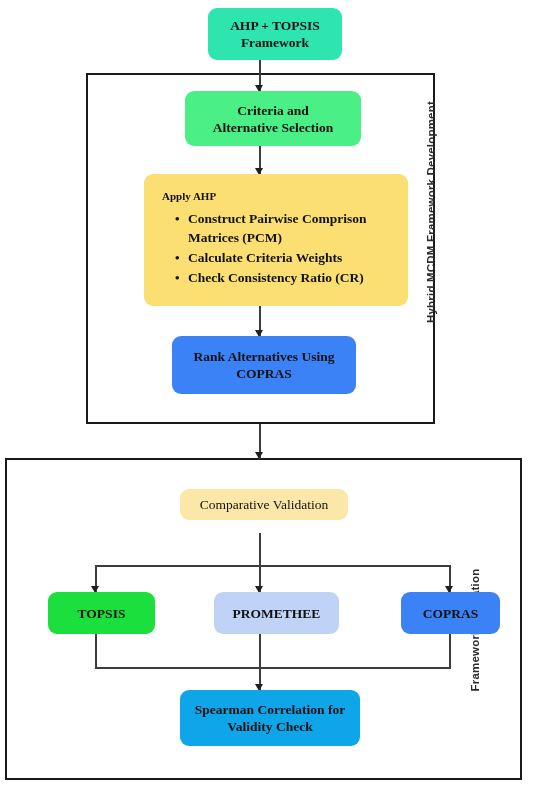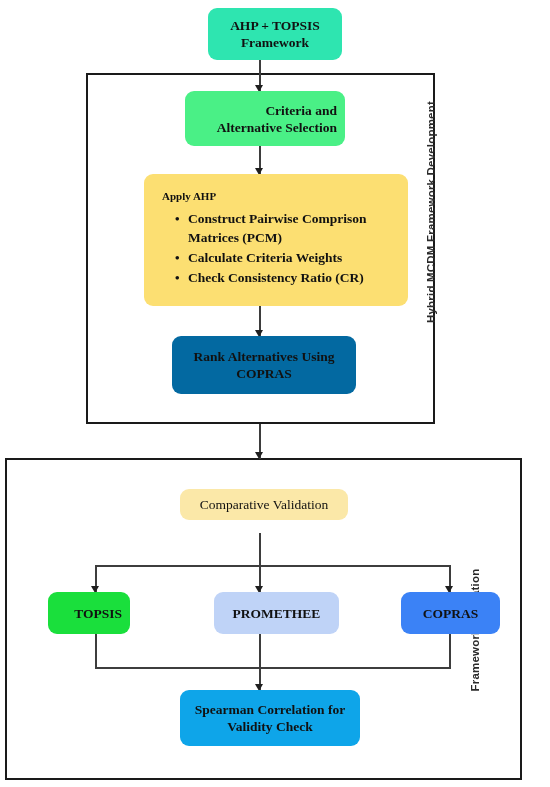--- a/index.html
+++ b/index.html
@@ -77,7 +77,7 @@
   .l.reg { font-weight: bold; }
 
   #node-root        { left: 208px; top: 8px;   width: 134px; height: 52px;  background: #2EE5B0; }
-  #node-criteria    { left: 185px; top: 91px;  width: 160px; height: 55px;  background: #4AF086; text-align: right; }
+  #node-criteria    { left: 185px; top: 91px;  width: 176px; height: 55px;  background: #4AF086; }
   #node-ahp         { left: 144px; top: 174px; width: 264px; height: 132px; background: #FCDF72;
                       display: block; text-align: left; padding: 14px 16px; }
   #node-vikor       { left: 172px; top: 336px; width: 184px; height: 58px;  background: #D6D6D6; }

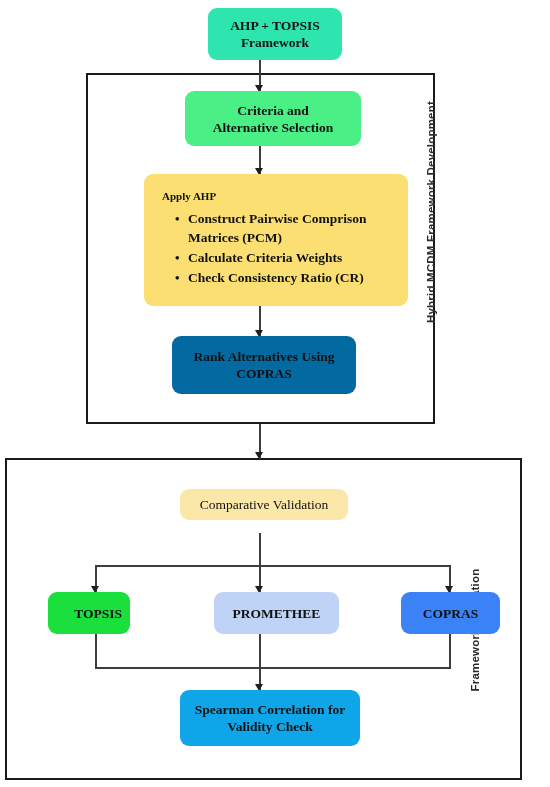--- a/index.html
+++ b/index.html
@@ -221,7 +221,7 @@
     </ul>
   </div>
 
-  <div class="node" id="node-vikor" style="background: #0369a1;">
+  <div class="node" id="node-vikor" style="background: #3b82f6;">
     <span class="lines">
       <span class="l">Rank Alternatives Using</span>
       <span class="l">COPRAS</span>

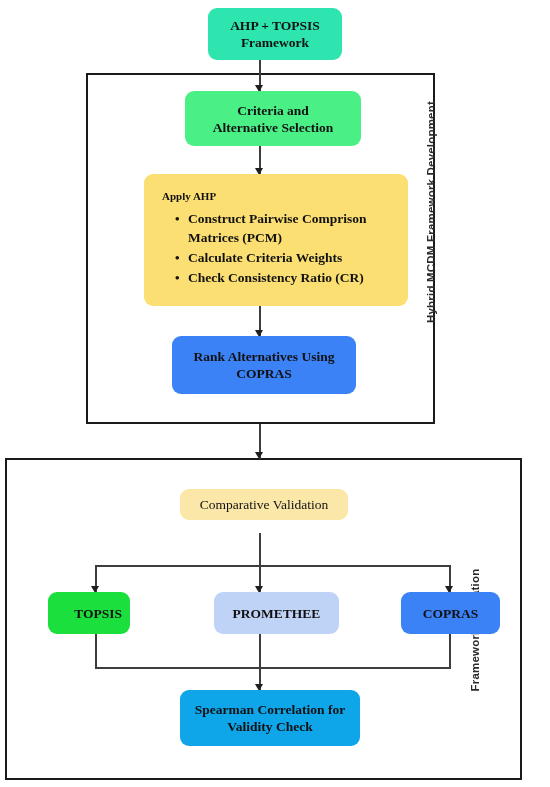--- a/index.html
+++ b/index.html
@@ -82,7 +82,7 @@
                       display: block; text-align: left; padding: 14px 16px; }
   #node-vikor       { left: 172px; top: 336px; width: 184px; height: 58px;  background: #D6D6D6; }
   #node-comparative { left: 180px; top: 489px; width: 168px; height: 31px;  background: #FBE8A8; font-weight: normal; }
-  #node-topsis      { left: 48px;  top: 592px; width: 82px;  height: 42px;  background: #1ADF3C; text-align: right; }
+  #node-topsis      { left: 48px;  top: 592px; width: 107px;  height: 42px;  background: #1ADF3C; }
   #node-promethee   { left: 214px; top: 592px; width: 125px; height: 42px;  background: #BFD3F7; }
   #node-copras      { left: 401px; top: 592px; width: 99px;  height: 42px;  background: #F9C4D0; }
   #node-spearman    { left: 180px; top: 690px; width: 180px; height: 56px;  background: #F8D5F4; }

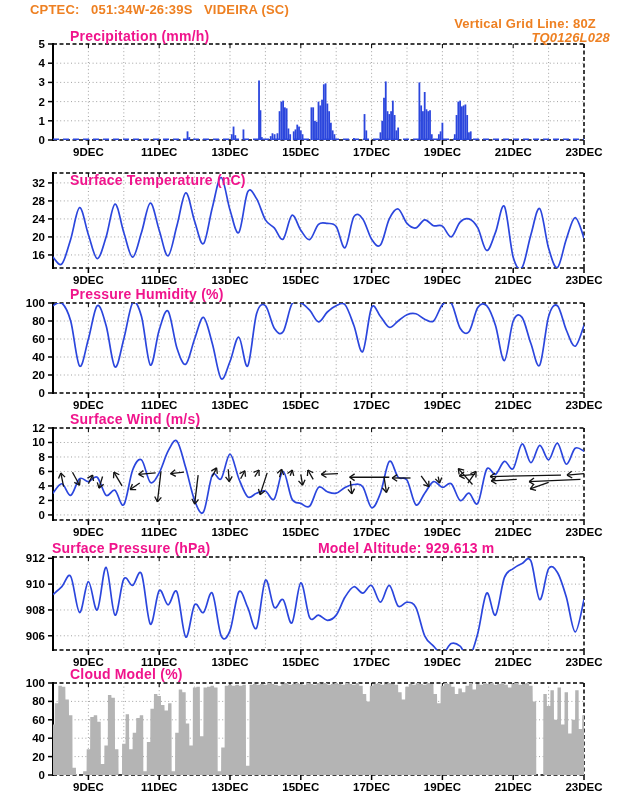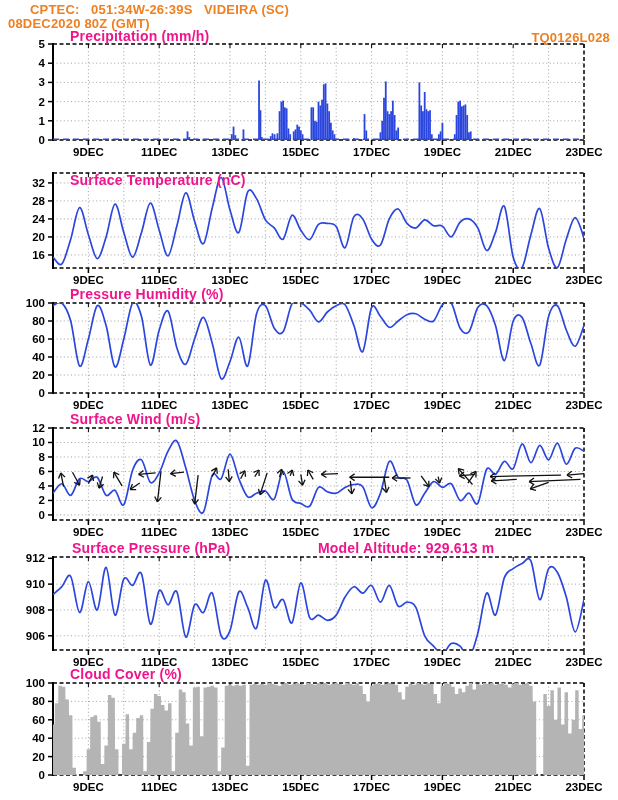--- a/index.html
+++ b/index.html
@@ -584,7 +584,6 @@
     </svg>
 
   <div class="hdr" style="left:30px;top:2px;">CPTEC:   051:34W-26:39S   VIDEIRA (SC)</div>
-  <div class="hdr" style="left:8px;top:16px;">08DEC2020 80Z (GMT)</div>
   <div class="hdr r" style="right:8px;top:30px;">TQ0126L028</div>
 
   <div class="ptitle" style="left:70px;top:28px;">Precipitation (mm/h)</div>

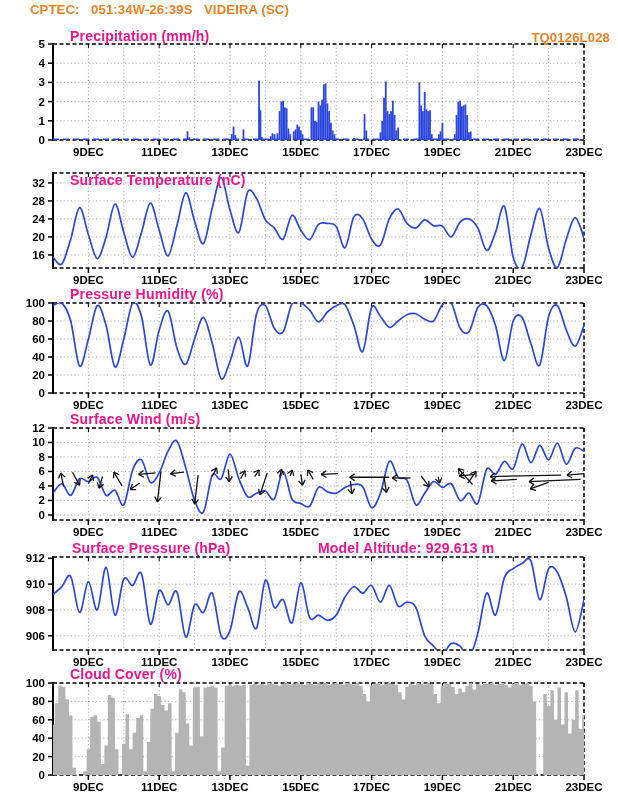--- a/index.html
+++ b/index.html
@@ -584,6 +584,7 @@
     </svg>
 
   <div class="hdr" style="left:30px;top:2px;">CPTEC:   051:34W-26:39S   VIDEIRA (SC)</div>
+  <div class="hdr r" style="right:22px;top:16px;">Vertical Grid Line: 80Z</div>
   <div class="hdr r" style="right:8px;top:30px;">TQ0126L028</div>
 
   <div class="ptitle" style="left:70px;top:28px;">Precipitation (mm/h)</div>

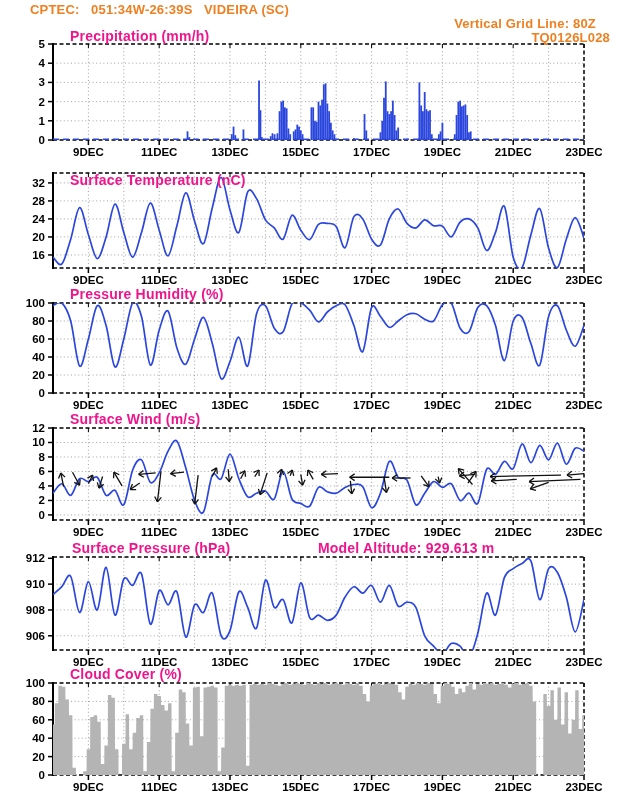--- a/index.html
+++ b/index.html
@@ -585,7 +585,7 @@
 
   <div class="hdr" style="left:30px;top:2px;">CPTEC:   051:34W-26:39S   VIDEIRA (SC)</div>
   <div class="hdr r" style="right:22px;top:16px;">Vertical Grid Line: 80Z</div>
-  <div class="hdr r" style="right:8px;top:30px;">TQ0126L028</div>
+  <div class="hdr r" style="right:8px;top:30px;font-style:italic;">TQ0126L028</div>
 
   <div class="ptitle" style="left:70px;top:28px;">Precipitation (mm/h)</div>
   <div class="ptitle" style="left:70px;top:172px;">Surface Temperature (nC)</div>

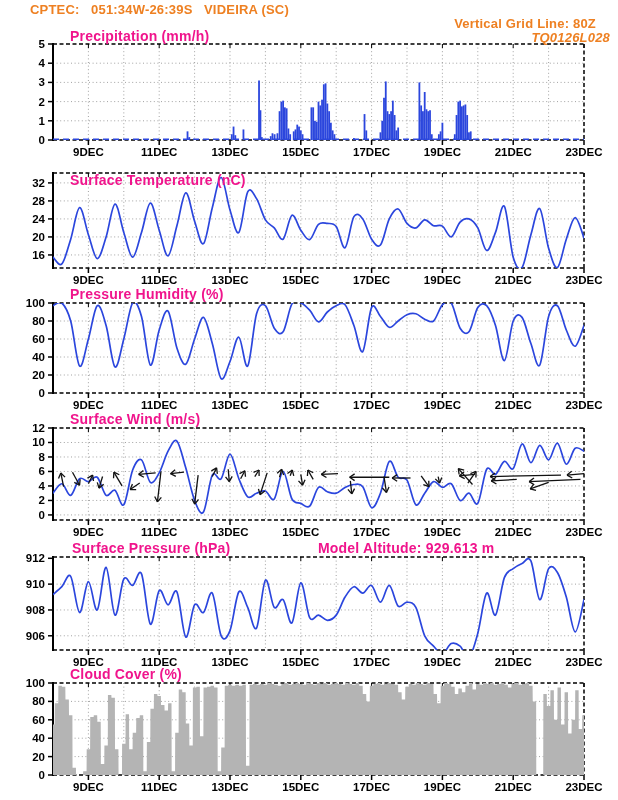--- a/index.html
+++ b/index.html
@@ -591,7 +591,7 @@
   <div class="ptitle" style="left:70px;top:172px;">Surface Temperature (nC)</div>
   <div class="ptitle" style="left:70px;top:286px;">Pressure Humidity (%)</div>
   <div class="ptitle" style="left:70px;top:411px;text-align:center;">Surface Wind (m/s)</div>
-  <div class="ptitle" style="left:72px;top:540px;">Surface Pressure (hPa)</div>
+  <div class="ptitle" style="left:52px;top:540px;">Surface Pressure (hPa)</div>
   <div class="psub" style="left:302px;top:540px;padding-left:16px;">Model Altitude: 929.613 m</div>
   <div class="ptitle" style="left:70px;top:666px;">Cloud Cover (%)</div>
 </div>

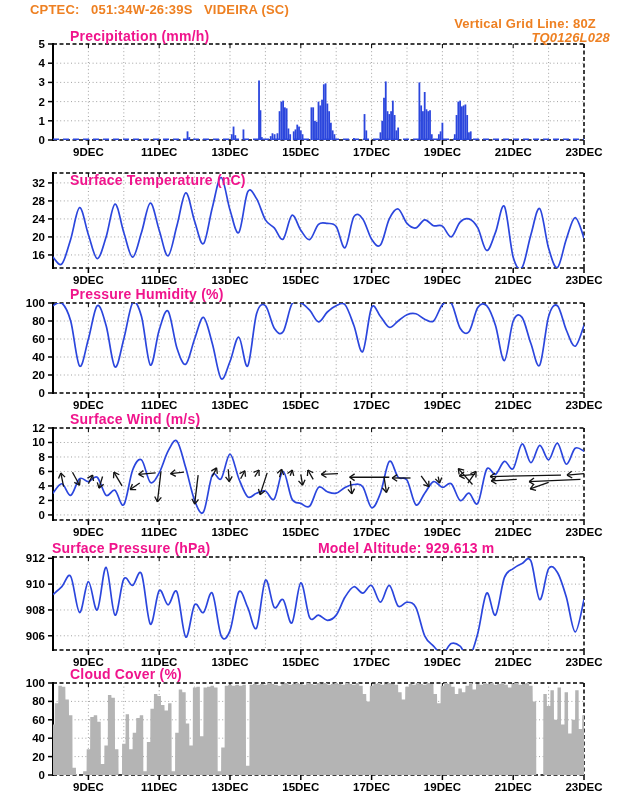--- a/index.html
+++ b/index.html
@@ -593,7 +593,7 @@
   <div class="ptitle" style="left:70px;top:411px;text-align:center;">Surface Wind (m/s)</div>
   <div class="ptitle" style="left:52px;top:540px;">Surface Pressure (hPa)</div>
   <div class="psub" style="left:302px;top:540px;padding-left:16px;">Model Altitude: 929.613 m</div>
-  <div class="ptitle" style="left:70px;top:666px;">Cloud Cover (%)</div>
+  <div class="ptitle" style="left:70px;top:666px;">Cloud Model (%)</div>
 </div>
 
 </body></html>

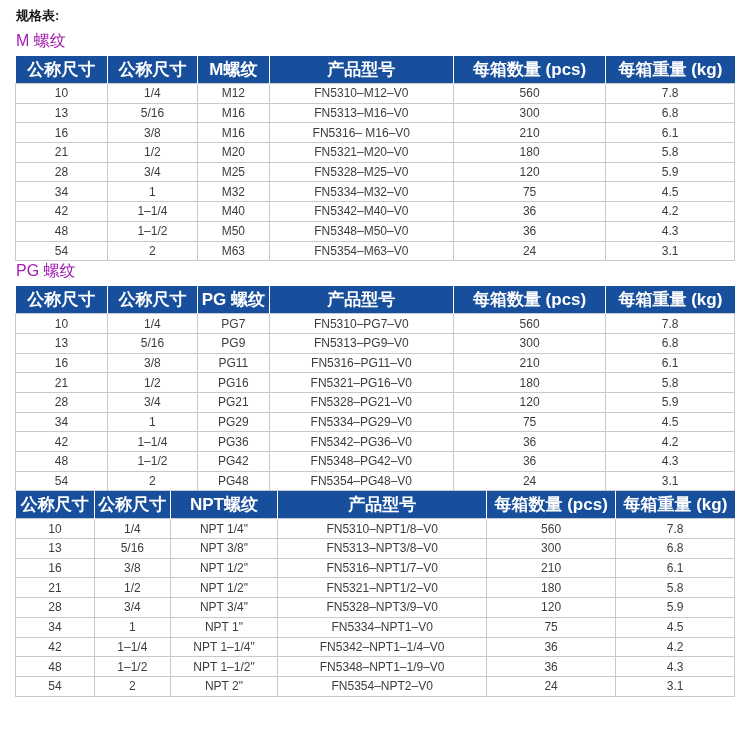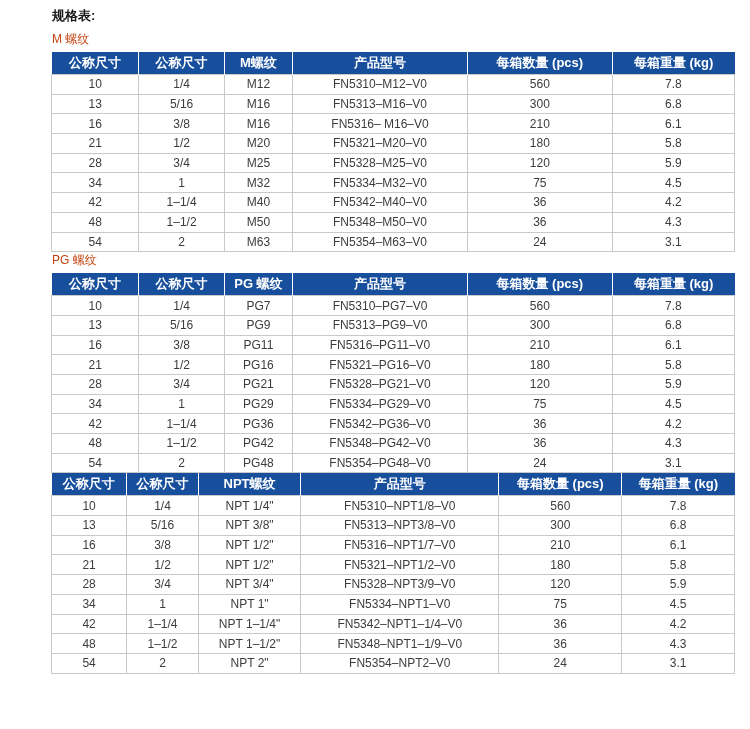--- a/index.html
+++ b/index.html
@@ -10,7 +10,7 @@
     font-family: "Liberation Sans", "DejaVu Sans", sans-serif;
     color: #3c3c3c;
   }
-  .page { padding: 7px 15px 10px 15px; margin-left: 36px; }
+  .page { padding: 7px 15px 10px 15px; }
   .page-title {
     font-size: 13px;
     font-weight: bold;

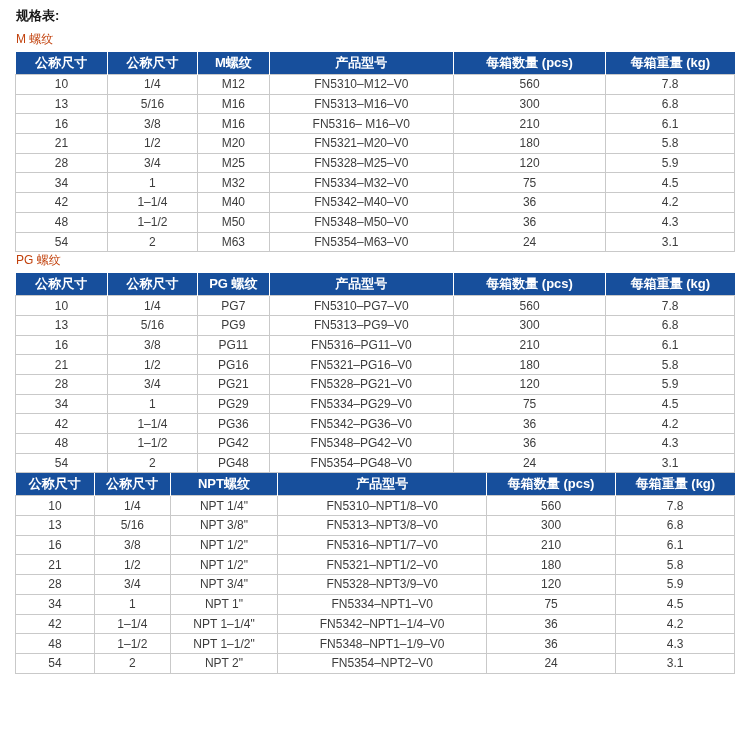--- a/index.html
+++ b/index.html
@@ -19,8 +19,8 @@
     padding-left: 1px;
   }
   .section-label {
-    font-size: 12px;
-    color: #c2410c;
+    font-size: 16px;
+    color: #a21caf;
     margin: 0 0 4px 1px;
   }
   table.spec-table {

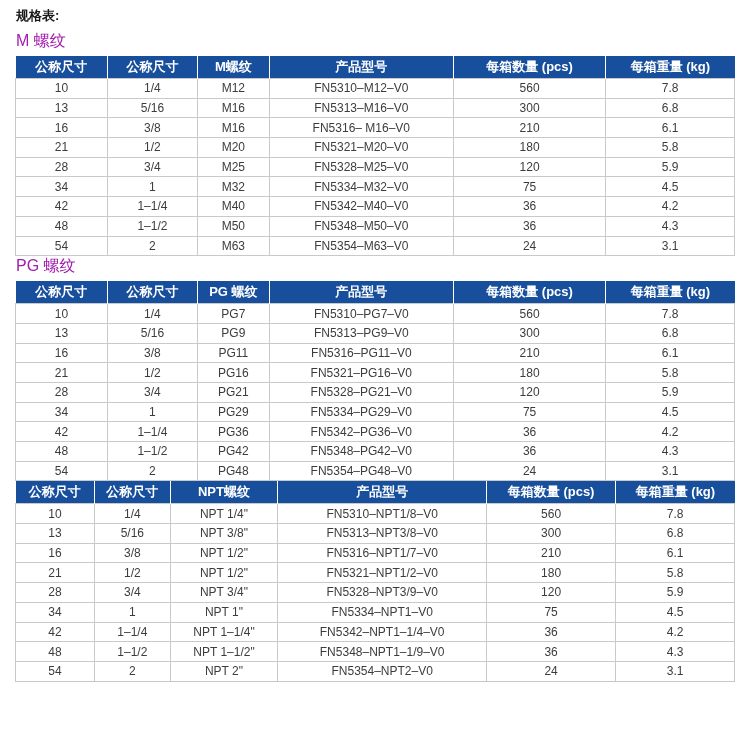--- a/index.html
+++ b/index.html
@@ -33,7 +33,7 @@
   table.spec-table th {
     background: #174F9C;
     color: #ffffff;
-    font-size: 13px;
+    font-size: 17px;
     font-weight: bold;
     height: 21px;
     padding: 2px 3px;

☆ ☆ ☆ ☆ ☆

WORK ITEM
Return, from the data, each line where the string "Grid" occurs.

EXERCISE ANSWER
+  <div class="hdr r" style="right:22px;top:16px;">Vertical Grid Line: 80Z</div>
   <div class="hdr r" style="right:22px;top:16px;">Vertical Grid Line: 80Z</div>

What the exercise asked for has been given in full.